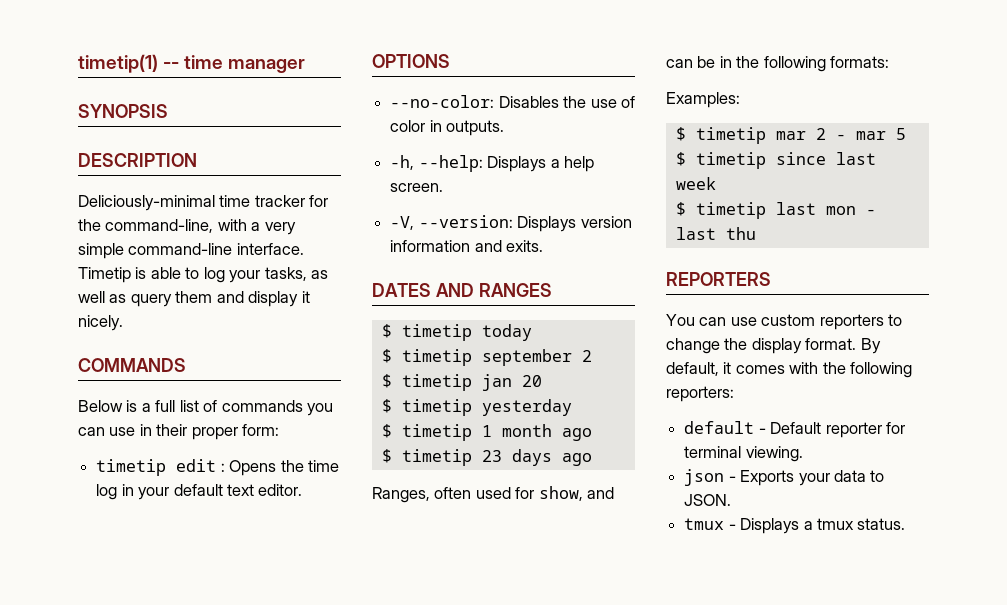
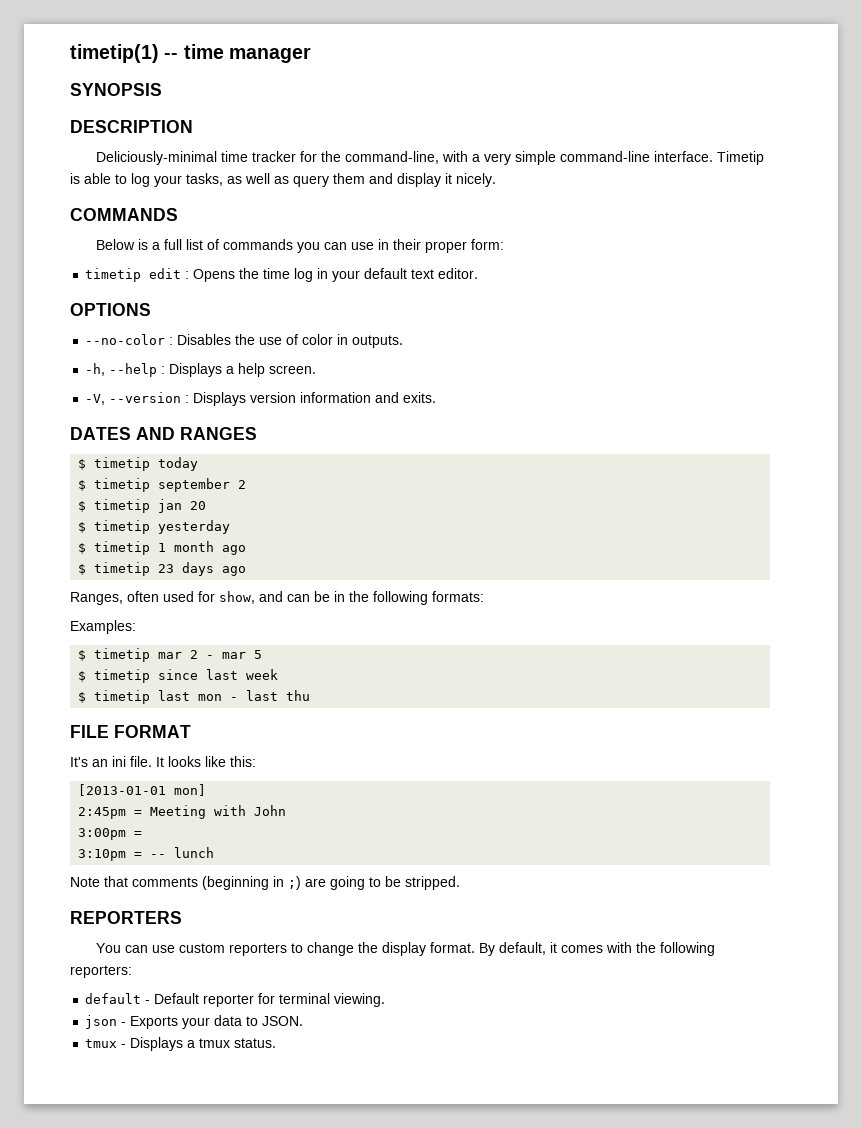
[390,95,495,108] --no-color: -> [85,334,174,345] --no-color :
[418,155,483,172] --help: -> [109,363,166,377] --help :
[418,215,513,228] --version: -> [109,392,190,403] --version :
(756, 233) none -> [70,725,191,738] [70,756,256,767] [78,784,207,796] [78,805,287,819] [78,828,143,840] [78,847,215,861] [70,876,460,890] // FILE FORMAT // It's an ini file. It looks like this: // [2013-01-01 mon] // 2:45pm = Meeting with John // 3:00pm = // 3:10pm = -- lunch // Note that comments (beginning in ;) are going to be stripped.

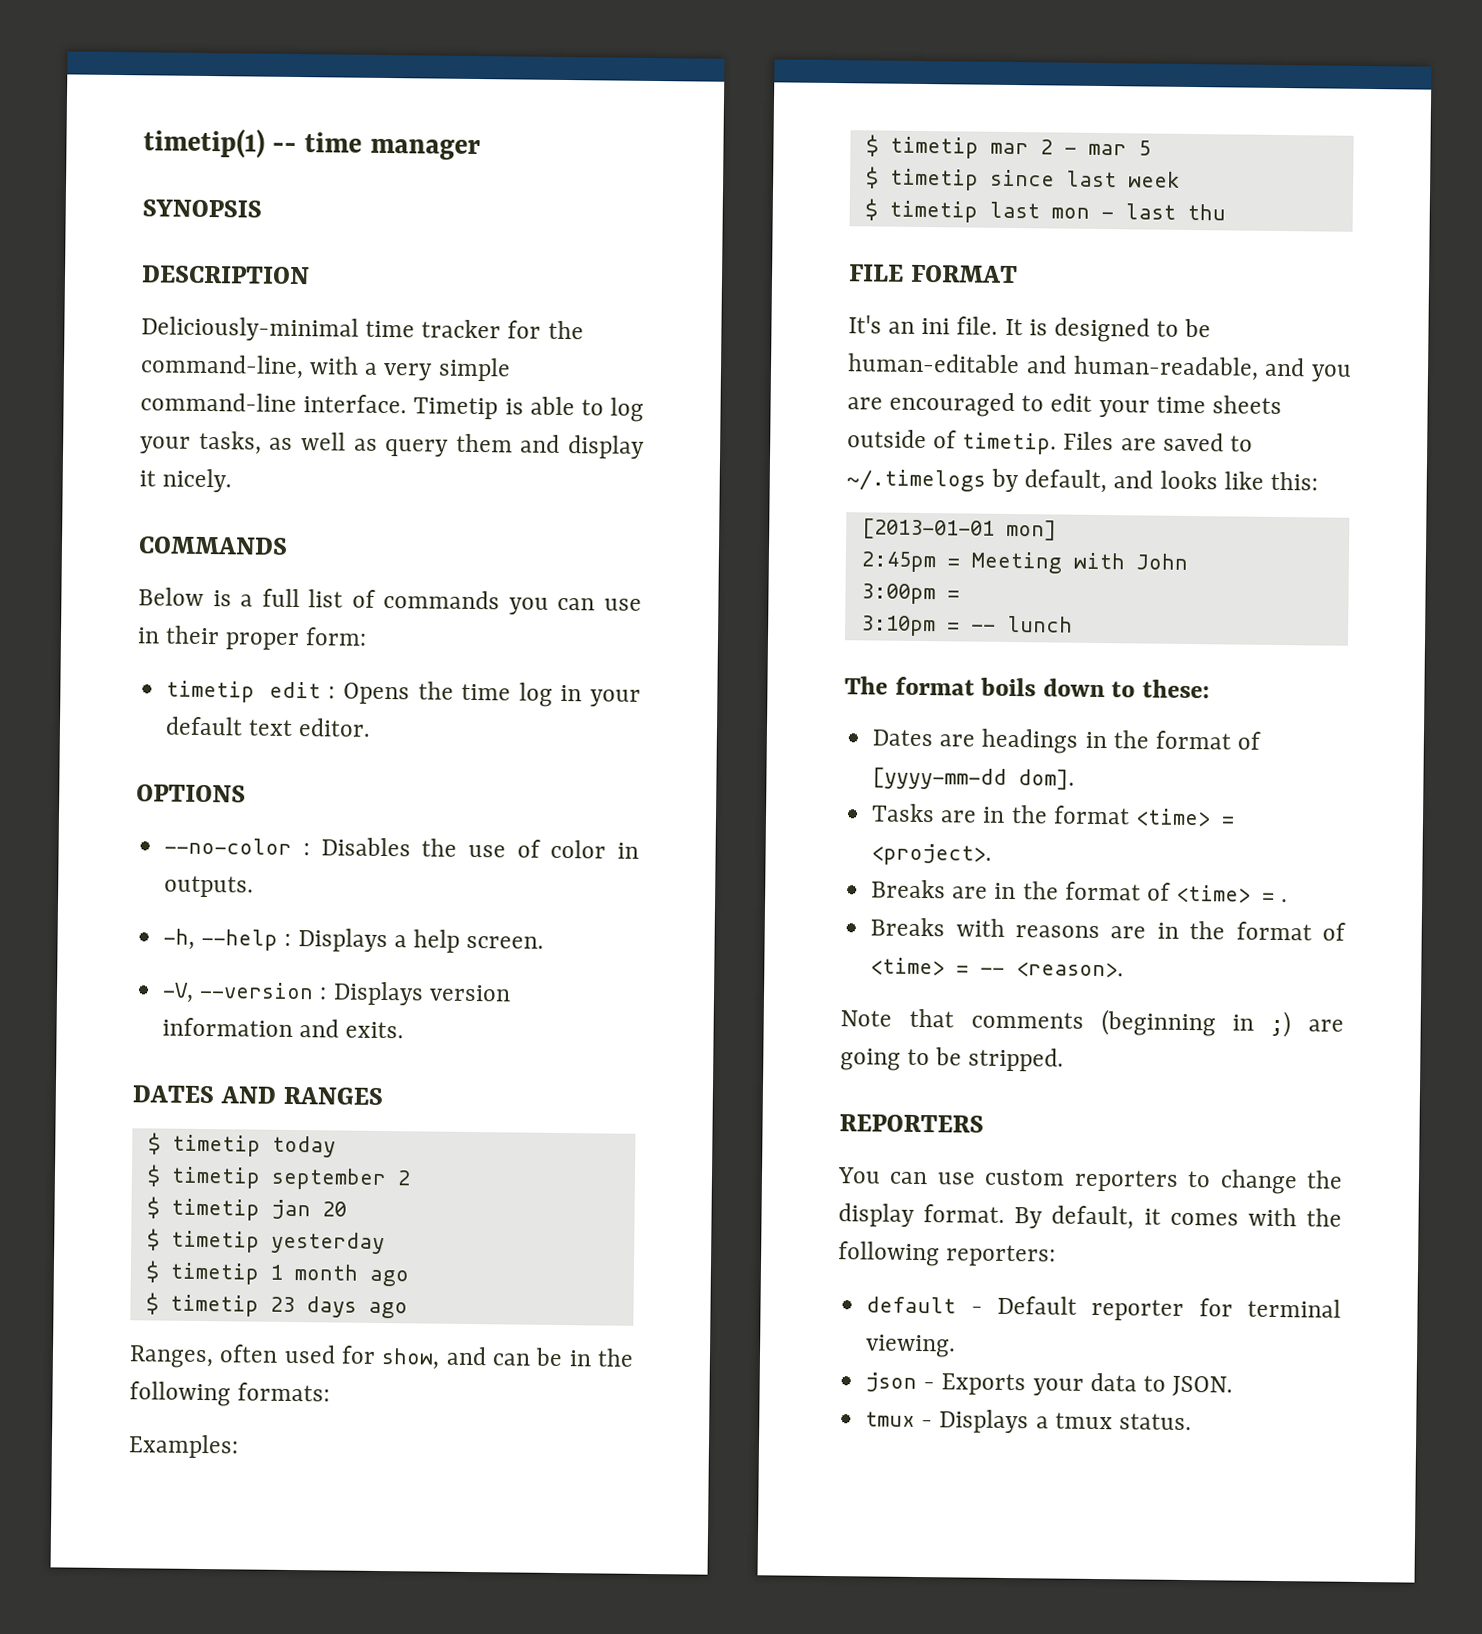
(164, 762) none -> [1028,317,1212,343] [847,353,1352,382] [847,391,1282,418] [847,429,1253,455] [846,468,1154,494] is designed to be human-editable and human-readable, and you are encouraged to edit your time sheets outside of timetip. Files are saved to ~/.timelogs by default, and
(215, 852) none -> [844,676,1210,699] [872,728,1262,754] [872,767,1076,790] [871,803,1235,827] [871,843,993,866] [871,879,1289,903] [870,917,1346,941] [870,957,1125,978] // The format boils down to these: // Dates are headings in the format of [yyyy-mm-dd dom]. // Tasks are in the format <time> = <project>. // Breaks are in the format of <time> = . // Breaks with reasons are in the format of <time> = -- <reason>.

^^^^

Transcribe all data precisely. Pictures are not copied.

_Answer to this problem:_
[390,95,495,108] --no-color: -> [85,334,174,345] --no-color :
[418,155,483,172] --help: -> [109,363,166,377] --help :
[418,215,513,228] --version: -> [109,392,190,403] --version :
(756, 233) none -> [70,725,191,738] [70,756,256,767] [78,784,207,796] [78,805,287,819] [78,828,143,840] [78,847,215,861] [70,876,460,890] // FILE FORMAT // It's an ini file. It looks like this: // [2013-01-01 mon] // 2:45pm = Meeting with John // 3:00pm = // 3:10pm = -- lunch // Note that comments (beginning in ;) are going to be stripped.

(164, 762) none -> [1028,317,1212,343] [847,353,1352,382] [847,391,1282,418] [847,429,1253,455] [846,468,1154,494] is designed to be human-editable and human-readable, and you are encouraged to edit your time sheets outside of timetip. Files are saved to ~/.timelogs by default, and
(215, 852) none -> [844,676,1210,699] [872,728,1262,754] [872,767,1076,790] [871,803,1235,827] [871,843,993,866] [871,879,1289,903] [870,917,1346,941] [870,957,1125,978] // The format boils down to these: // Dates are headings in the format of [yyyy-mm-dd dom]. // Tasks are in the format <time> = <project>. // Breaks are in the format of <time> = . // Breaks with reasons are in the format of <time> = -- <reason>.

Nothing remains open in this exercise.